The biggest point he wanted to get across was the status of the Saudi economy. In his eyes, economic growth is stagnating. Recent policies of the new leadership have made everything more expensive; the reforms are crushing the middle class. “My country used to be a place where the state provided, now it is taking,” said al-Ahmed. “Foreigners are being pushed out who previously provided cheap labor for small business; now these Saudi business owners have to pay higher fees for ex-patriots and it is not feasible. Saudis are not willing to work for small wages so mom-and-pop businesses are closing.
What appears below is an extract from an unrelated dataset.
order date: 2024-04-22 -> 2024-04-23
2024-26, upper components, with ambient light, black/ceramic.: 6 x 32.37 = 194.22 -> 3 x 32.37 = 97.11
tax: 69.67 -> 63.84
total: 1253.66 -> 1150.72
“Inflation is rising, hitting the middle class and poverty is growing. Unemployment is very high as the state is no longer hiring and the private sector cannot hire. No one can make money. We have the emergence of an oligarchy. Only big companies will survive and take over the market.
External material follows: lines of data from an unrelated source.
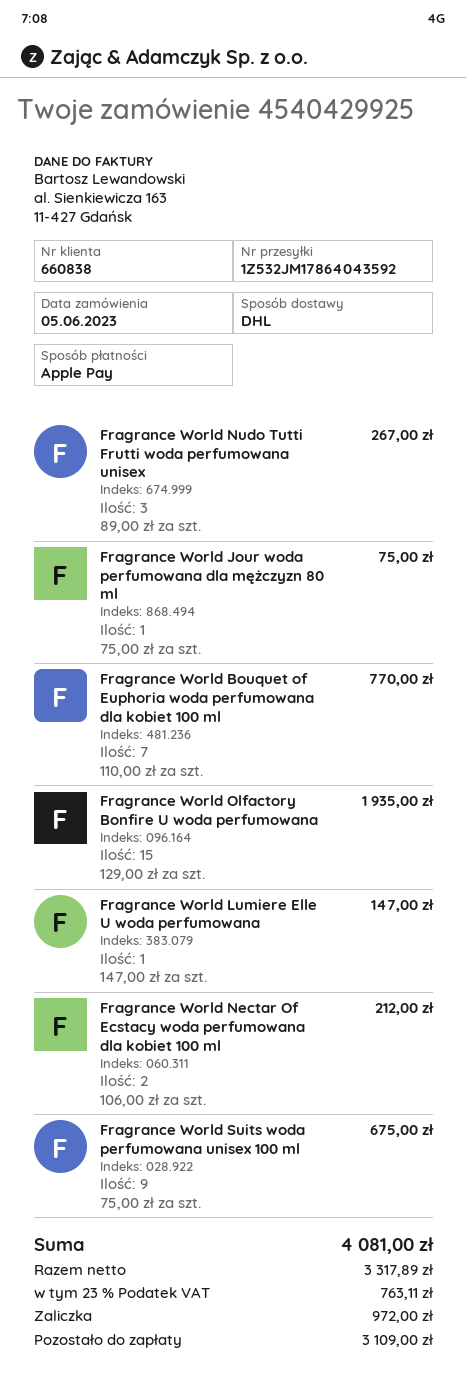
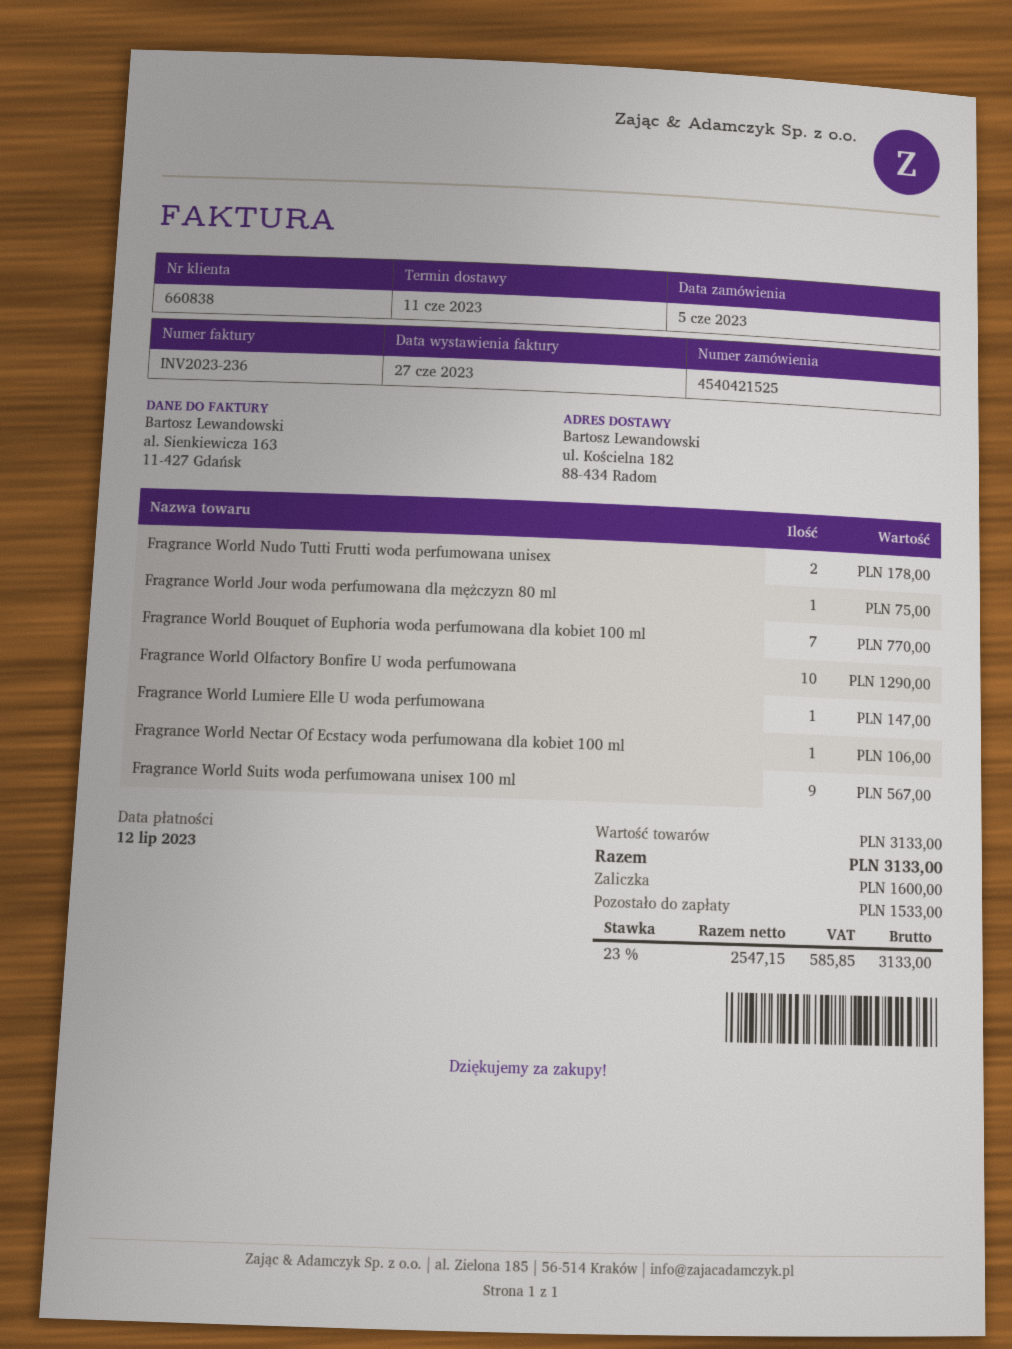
order number: 4540429925 -> 4540421525
Fragrance World Nudo Tutti Frutti woda perfumowana unisex: 3 for 267.00 -> 2 for 178.00
Fragrance World Olfactory Bonfire U woda perfumowana: 15 for 1935.00 -> 10 for 1290.00
Fragrance World Nectar Of Ecstacy woda perfumowana dla kobiet 100 ml: 2 for 212.00 -> 1 for 106.00
Fragrance World Suits woda perfumowana unisex 100 ml: 9 for 675.00 -> 9 for 567.00
net: 3317.89 -> 2547.15
tax: 23% = 763.11 -> 23% = 585.85
total: 4081.00 -> 3133.00
deposit: 972.00 -> 1600.00
balance: 3109.00 -> 1533.00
“Our universities are not graduating skilled labor; no major businesses hire Saudis. There are more job seekers than opportunities. Sixty percent of the unemployed have college degrees. Every year, a half million people are added to the unemployment roles.

“The main reason is one man, one guy, who thinks he’s superman is running the economy. He has no education or experience. No one man can be a genius for everything. No institutions in the country to fill our needs. There is instability in the monarchy.

“It is not just Saudi Arabia that is having economic problems. The whole region is not doing well economically. We have a bunch of incapable people running countries in the region. There is no institutionalized knowledge. Most projects have come to nothing. We are involved in wars with no results. We are five years in Yemen, 2 years in a conflict with Qatar; Sudan, and Egypt are also smoldering. We have a bad relationship with Morocco.

“If a conflict with Iran happens, we could have massive instability in the Saudi government. We are stretched too far.

“The Iranians have given the Yemenis very little, and still we cannot defeat them. This is the survival of the original Yemeni dynasty. I’m not sure anyone truly understands that. The war is costing $6 billion a month. Our coffers will run dry.”

Al-Ahmed described the Iranian regime as very weak, but regime change is overrated. He sees the Saudi regime as very vulnerable to war.

Regarding Israel, Al-Ahmed was also vocal. “I think the Saudis outmaneuvered Israel and Trump. The Kingdom is successfully convincing D.C. that we cannot go further with support for Israel or there will be revolution. The Saudi people actually have no problem with Israel.”

“Regarding Bahrain, the leader wants to survive and will spend the money in DC to do so. The Saudis want him to go.”